SUPPLIED RECORDS:
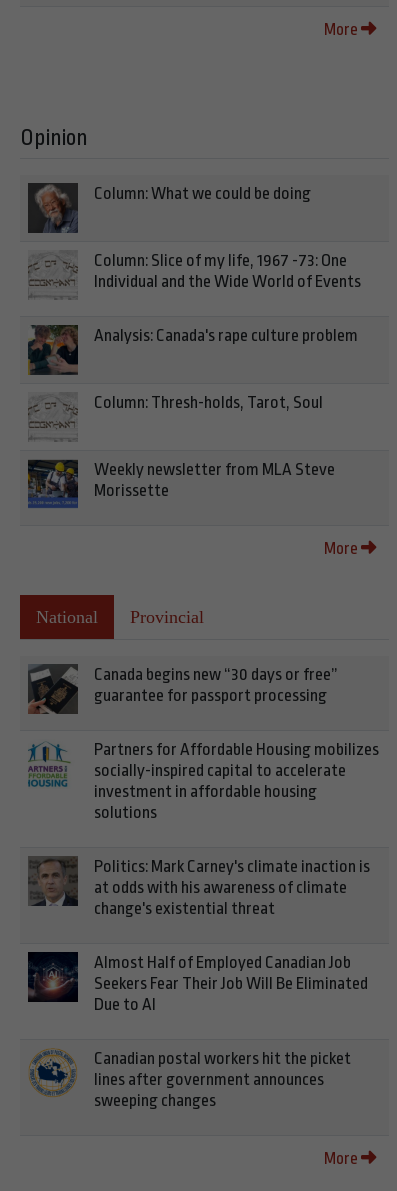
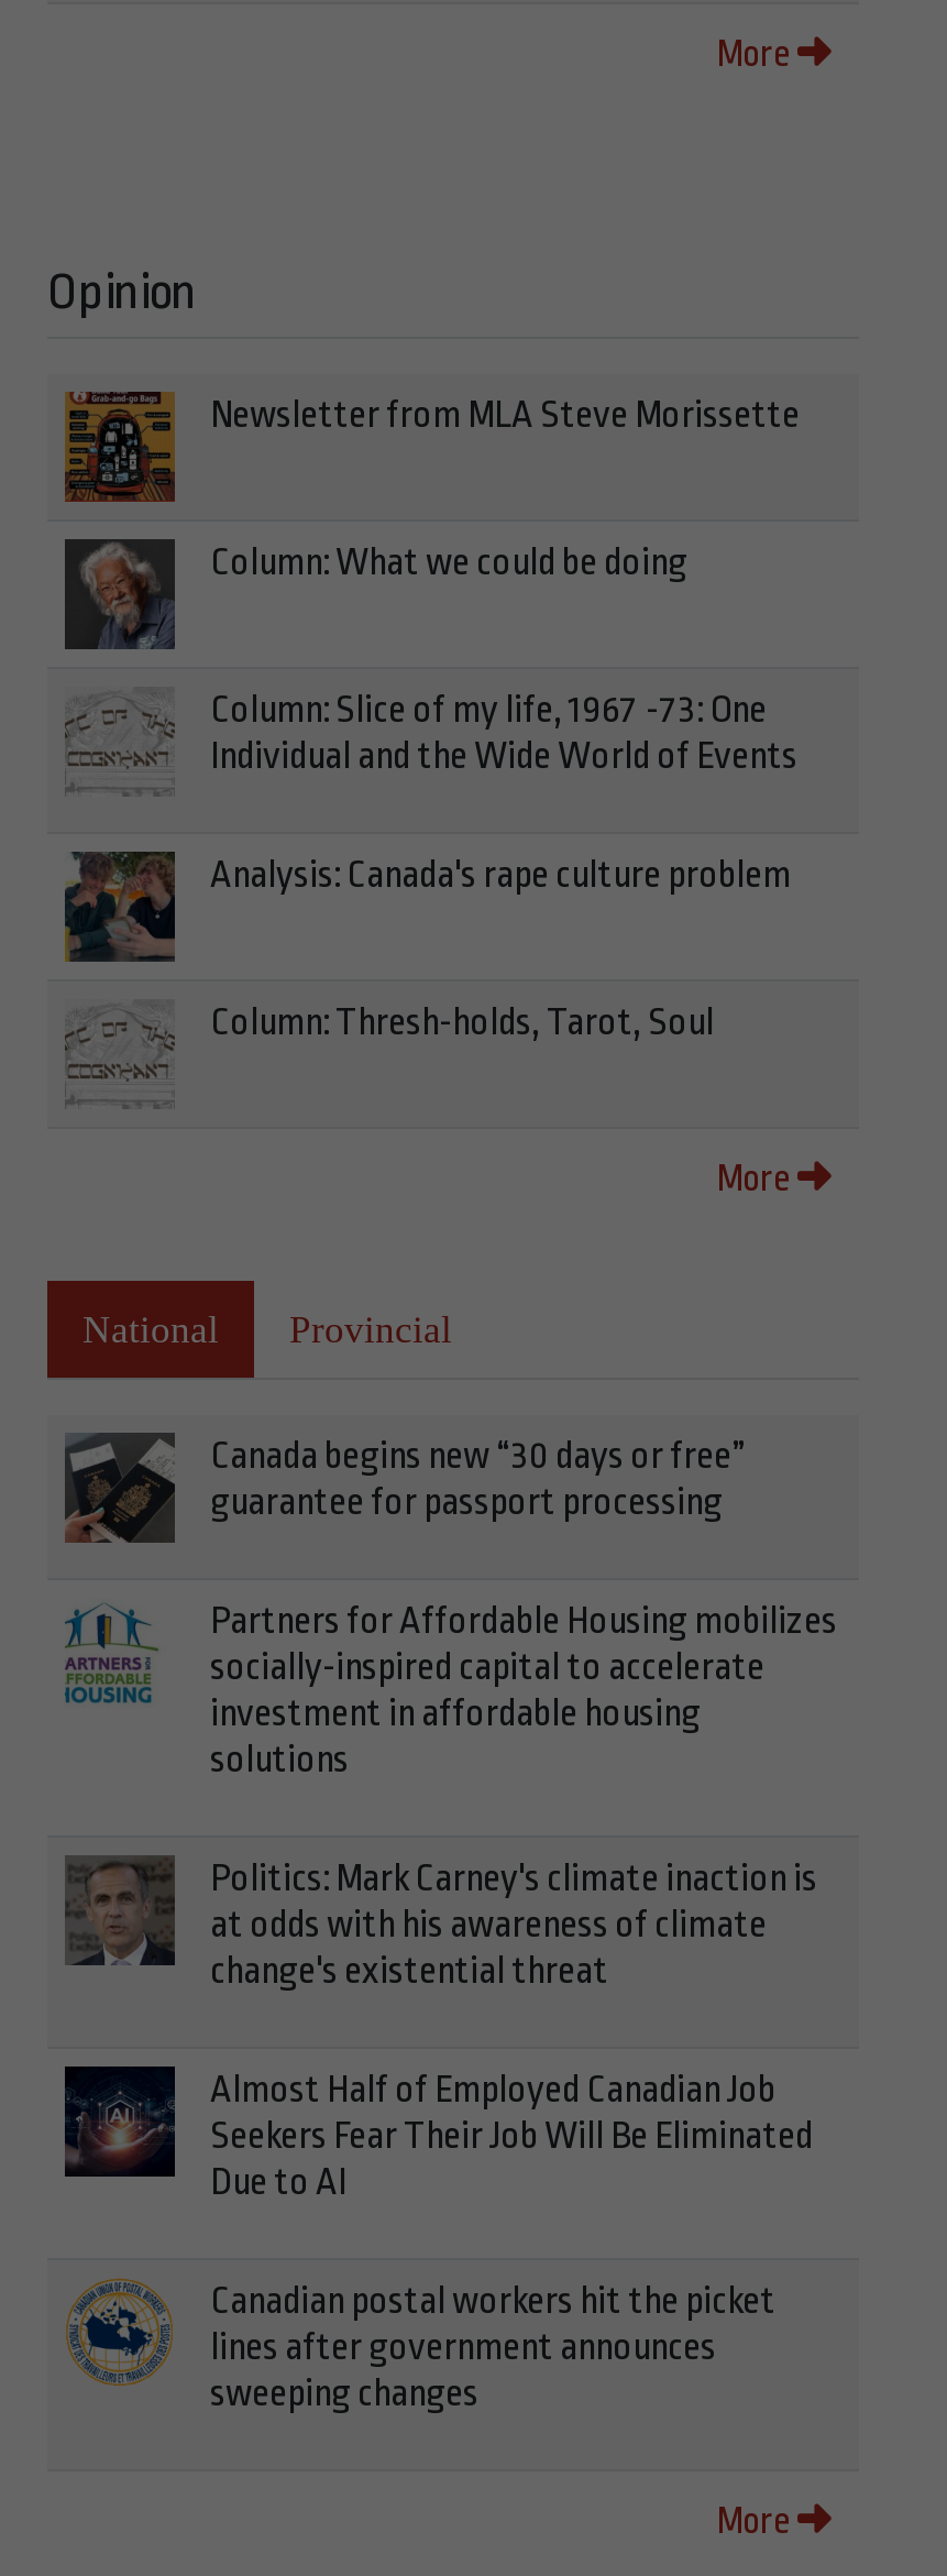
none -> [63,391,800,505] [image] | Newsletter from MLA Steve Morissette
moved [33,184,361,412] -> [76,541,797,1043]: [image] | Column: What we could be doing | Column: Slice of my life, 1967 -73: One | Individual and the Wide World of Events | Analysis: Canada's rape culture problem | Column: Thresh-holds, Tarot, Soul
[27,459,335,509] [image] | Weekly newsletter from MLA Steve | Morissette -> none

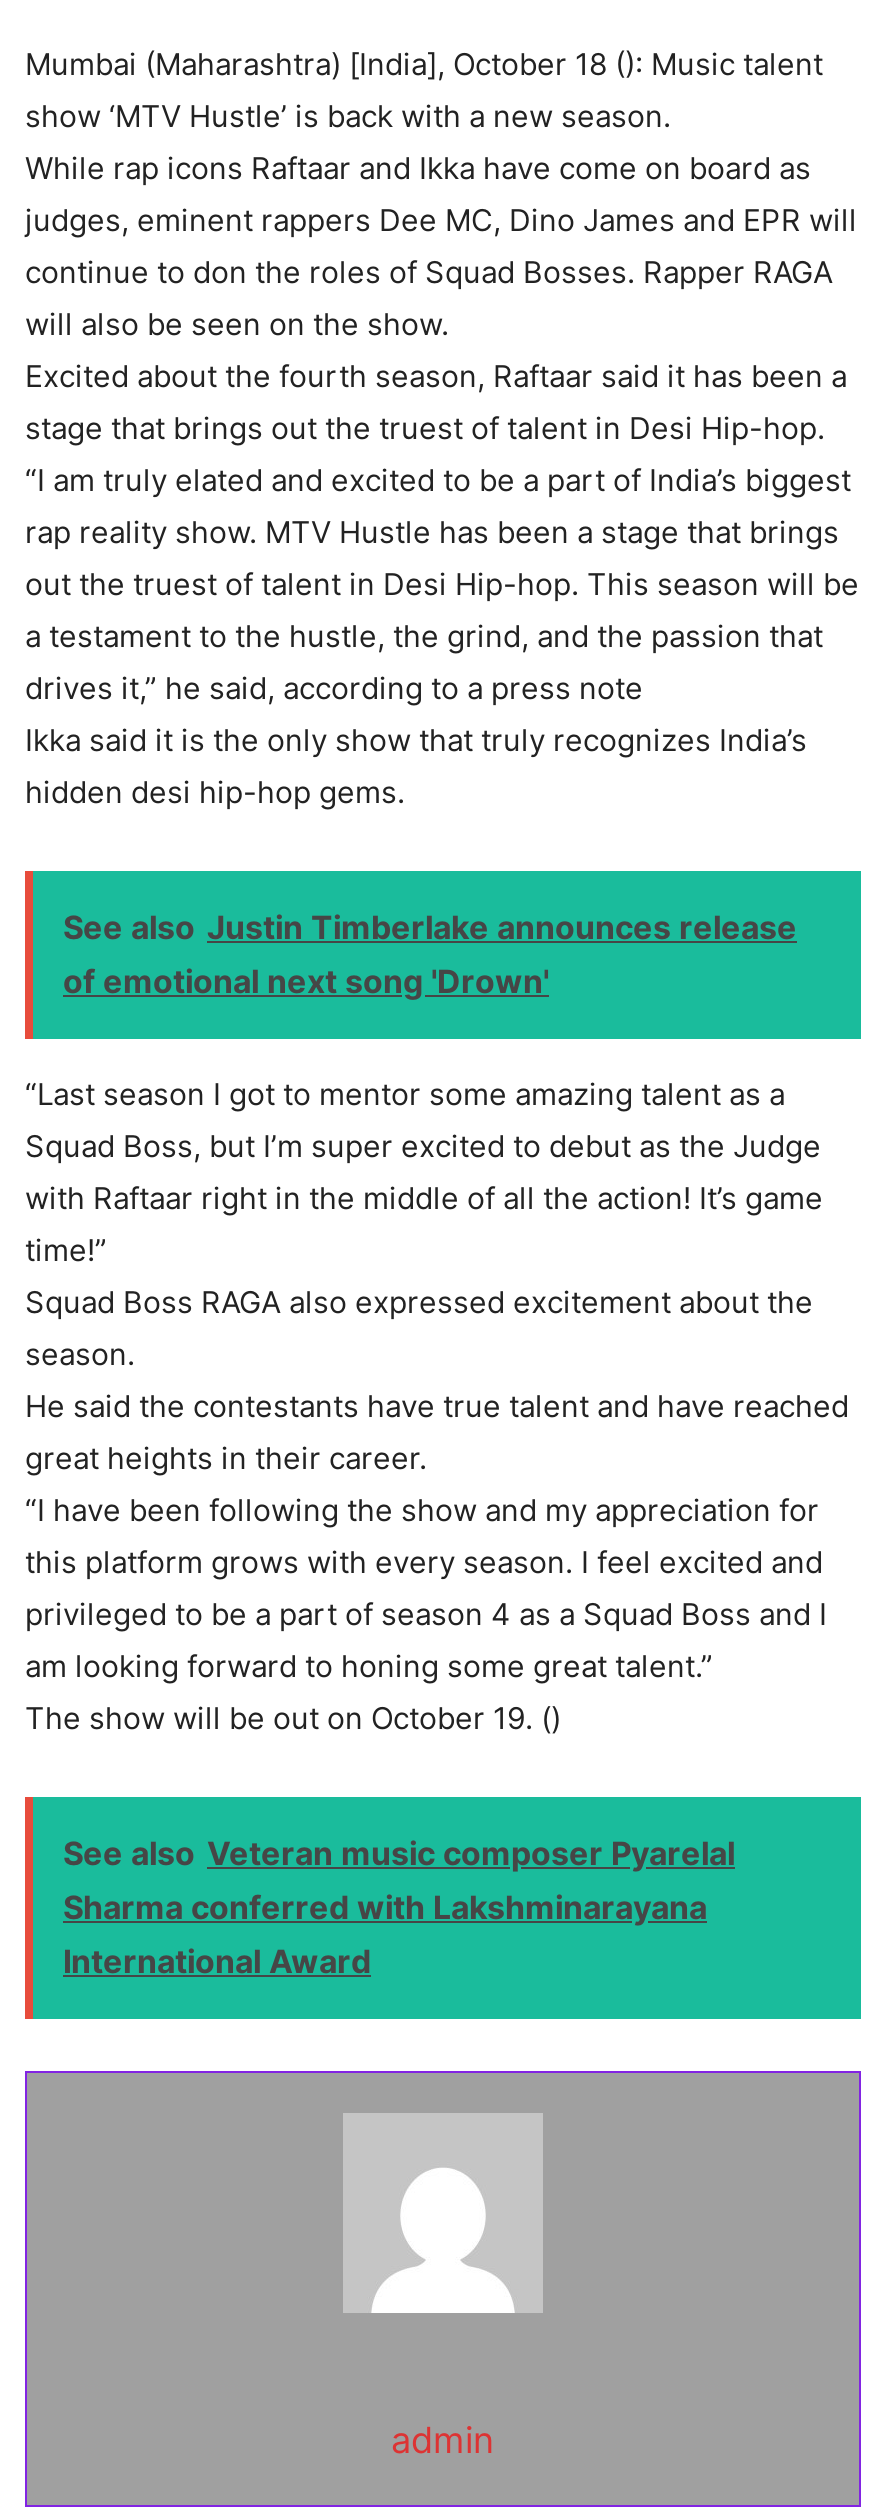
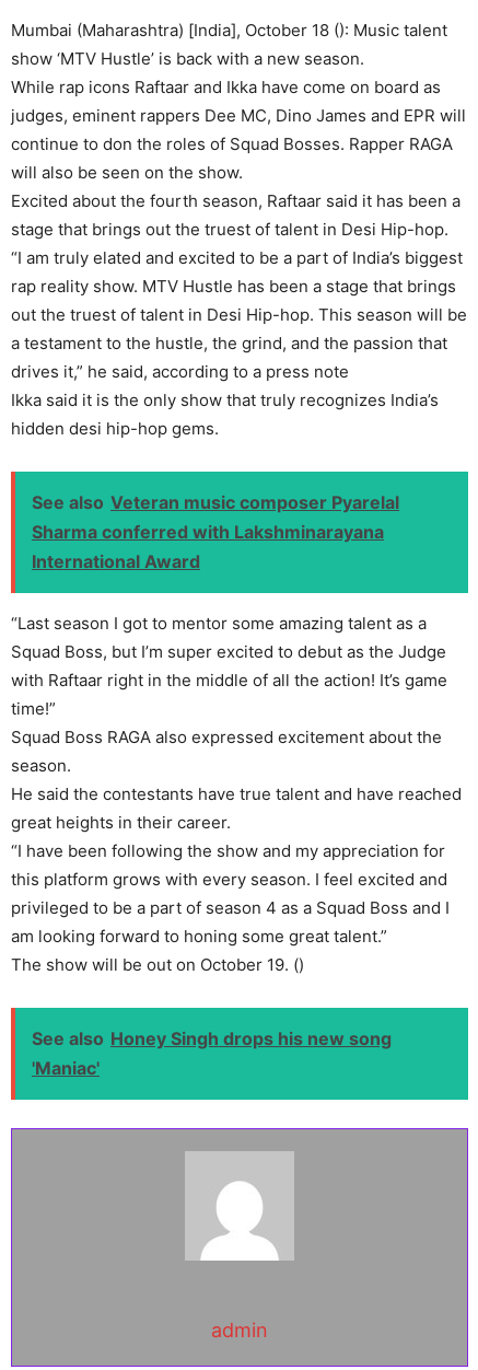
[63,907,797,1001] See also Justin Timberlake announces release | of emotional next song 'Drown' -> none
moved [25,1075,849,1737] -> [11,613,462,975]: “Last season I got to mentor some amazing talent as a | Squad Boss, but I’m super excited to debut as the Judge | with Raftaar right in the middle of all the action! It’s game | ... | am looking forward to honing some great talent.” | The show will be out on October 19. ()
none -> [32,1028,392,1079] See also Honey Singh drops his new song | 'Maniac'
moved [63,1833,735,1981] -> [32,491,399,572]: See also Veteran music composer Pyarelal | Sharma conferred with Lakshminarayana | International Award

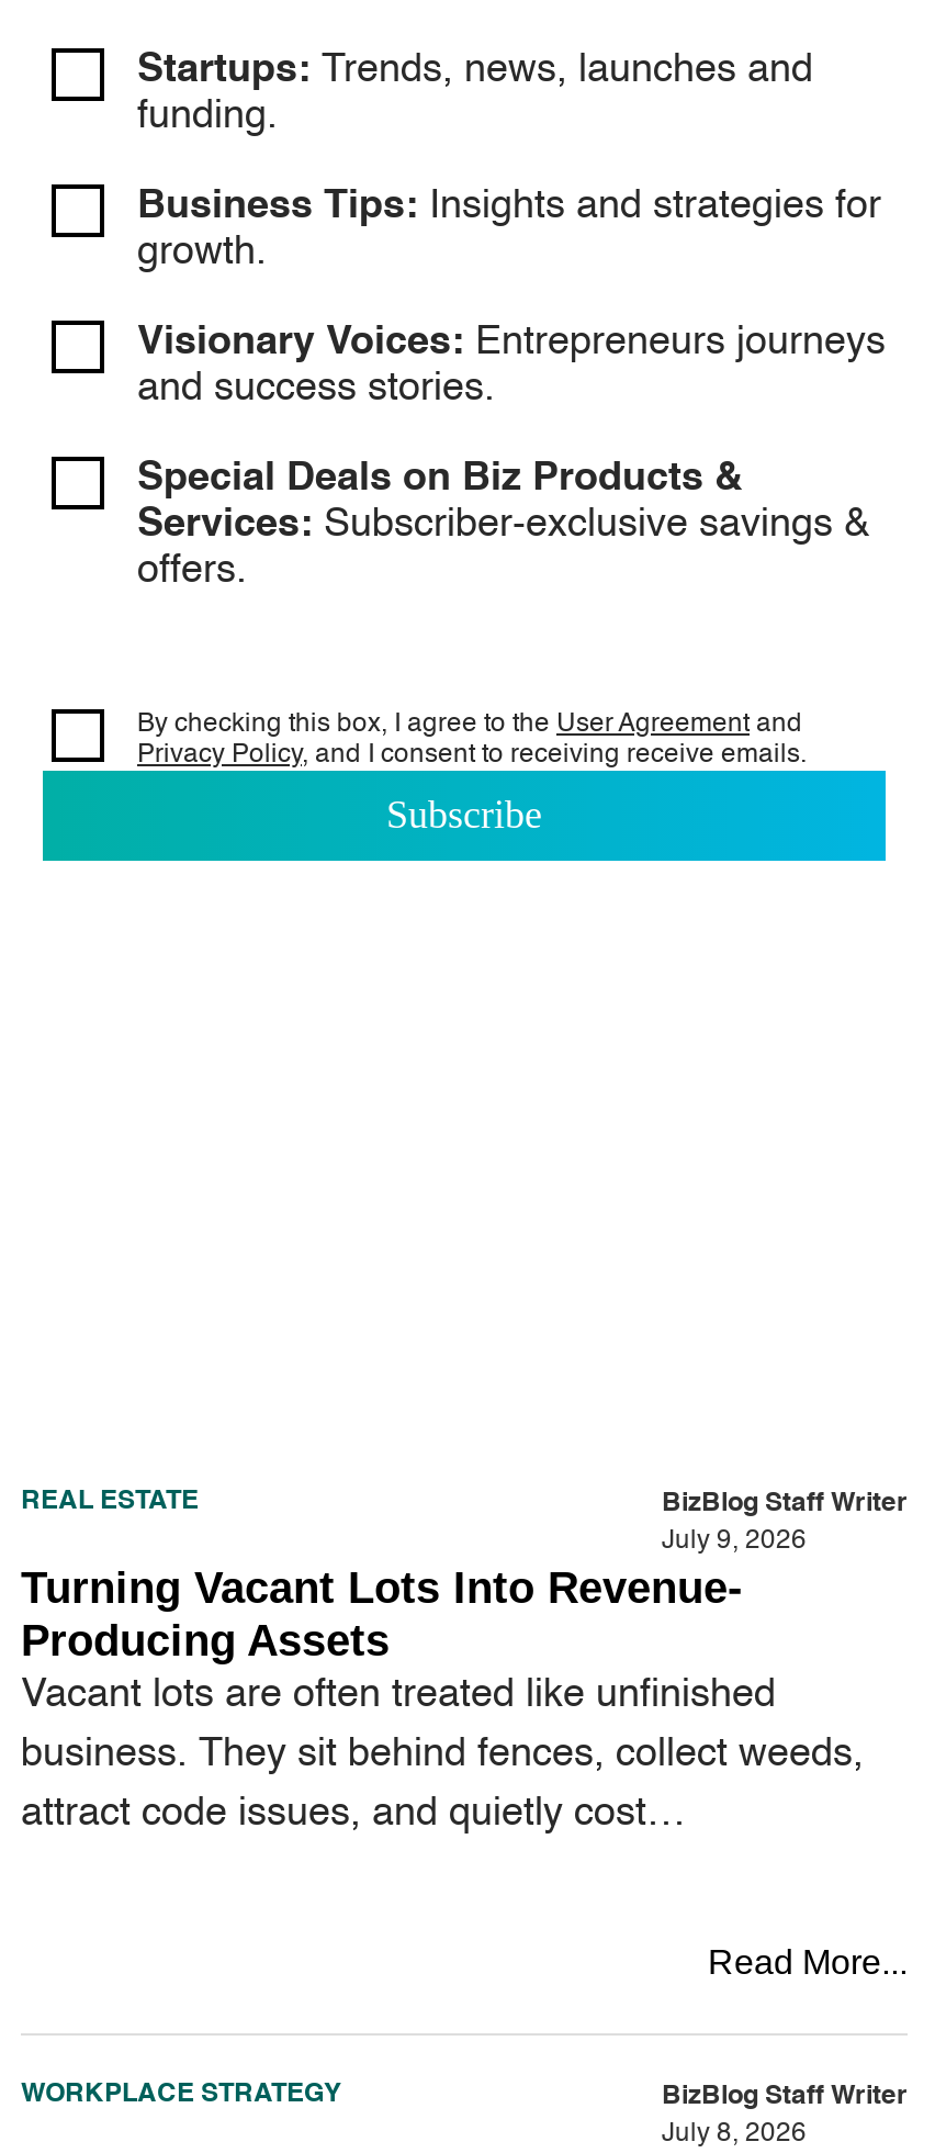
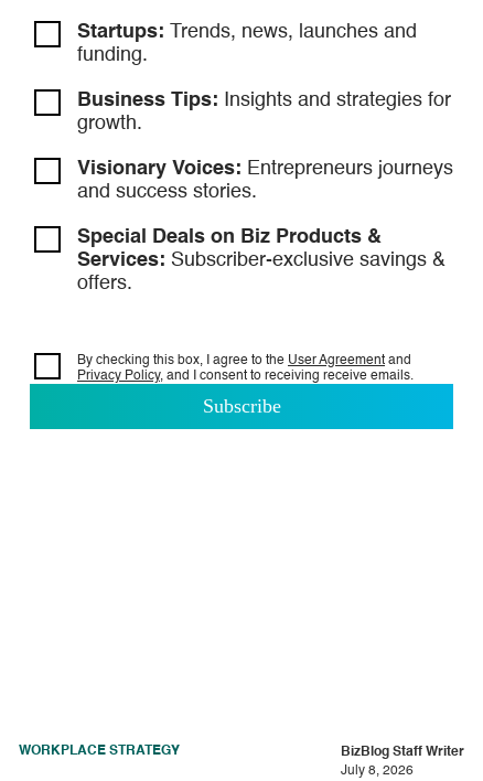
[21,1489,908,1833] REAL ESTATE | BizBlog Staff Writer | July 9, 2026 | Turning Vacant Lots Into Revenue- | Producing Assets | Vacant lots are often treated like unfinished | business. They sit behind fences, collect weeds, | attract code issues, and quietly cost… -> none
[708,1943,908,1980] Read More... -> none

WORK ITEM:
Return the lines exactly, from the one containing "moved [25,1075,849,1737] ->" through the last line above, including both ends and excluding every picture.

YOUR SOLUTION:
moved [25,1075,849,1737] -> [11,613,462,975]: “Last season I got to mentor some amazing talent as a | Squad Boss, but I’m super excited to debut as the Judge | with Raftaar right in the middle of all the action! It’s game | ... | am looking forward to honing some great talent.” | The show will be out on October 19. ()
none -> [32,1028,392,1079] See also Honey Singh drops his new song | 'Maniac'
moved [63,1833,735,1981] -> [32,491,399,572]: See also Veteran music composer Pyarelal | Sharma conferred with Lakshminarayana | International Award

[21,1489,908,1833] REAL ESTATE | BizBlog Staff Writer | July 9, 2026 | Turning Vacant Lots Into Revenue- | Producing Assets | Vacant lots are often treated like unfinished | business. They sit behind fences, collect weeds, | attract code issues, and quietly cost… -> none
[708,1943,908,1980] Read More... -> none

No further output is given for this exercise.